◆ PROBLEM TO SOLVE
Print the lines below exactly, beginning with the one that contains "Empreinte Thalia Full" and stopping after the last line.

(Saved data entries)
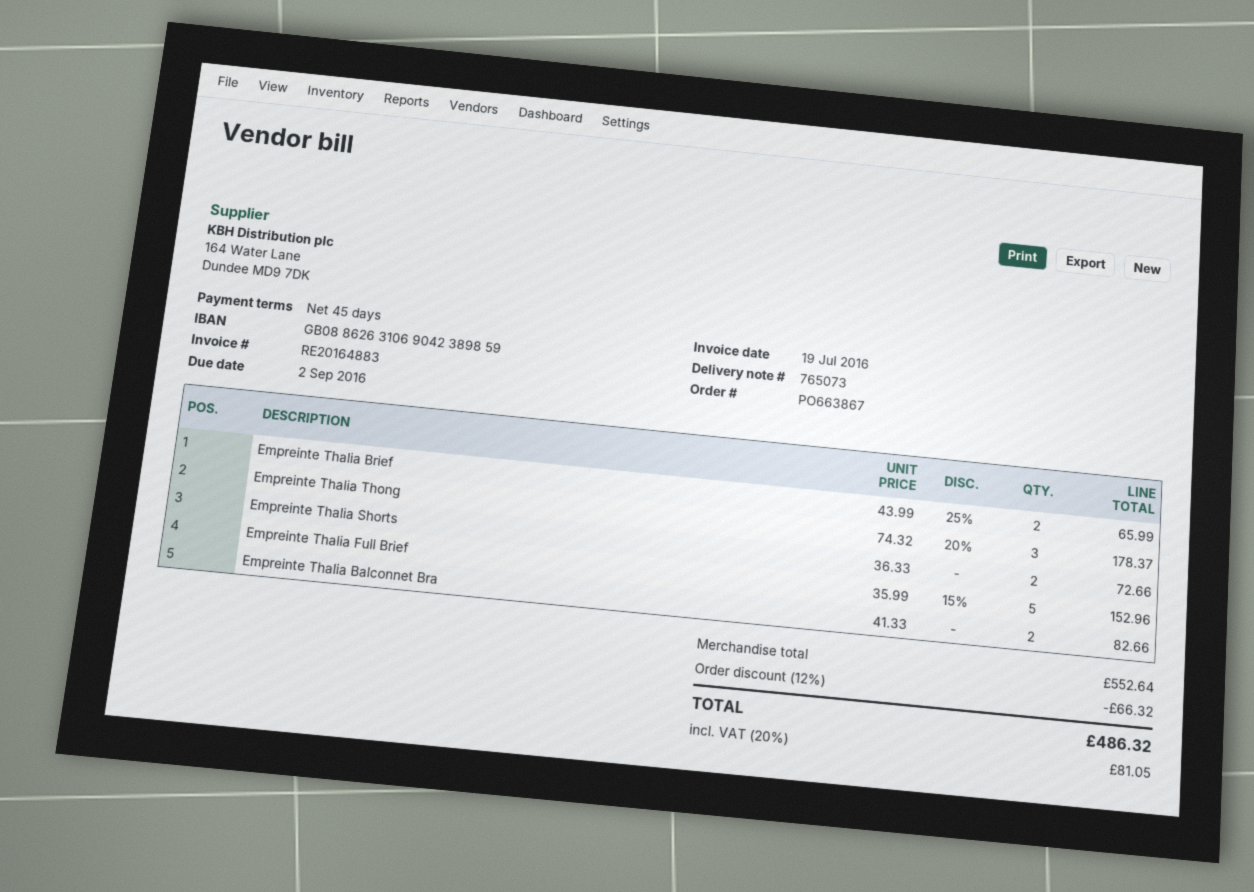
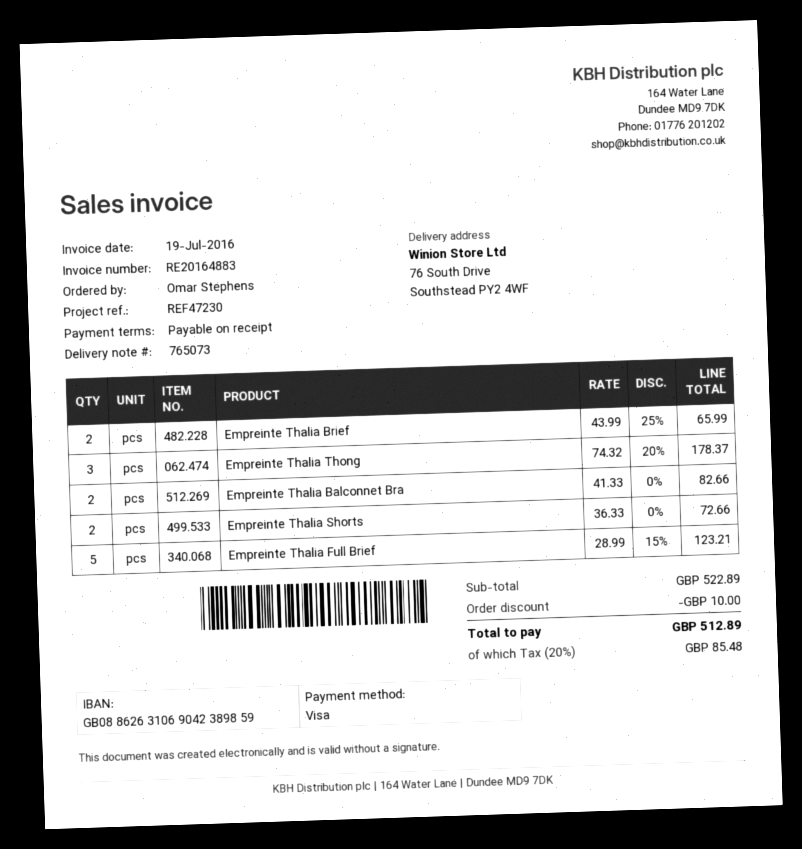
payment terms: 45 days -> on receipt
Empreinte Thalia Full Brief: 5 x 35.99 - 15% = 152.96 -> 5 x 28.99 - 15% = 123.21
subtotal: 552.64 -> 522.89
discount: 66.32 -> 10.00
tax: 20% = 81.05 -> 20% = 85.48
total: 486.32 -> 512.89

◆ SOLUTION
Empreinte Thalia Full Brief: 5 x 35.99 - 15% = 152.96 -> 5 x 28.99 - 15% = 123.21
subtotal: 552.64 -> 522.89
discount: 66.32 -> 10.00
tax: 20% = 81.05 -> 20% = 85.48
total: 486.32 -> 512.89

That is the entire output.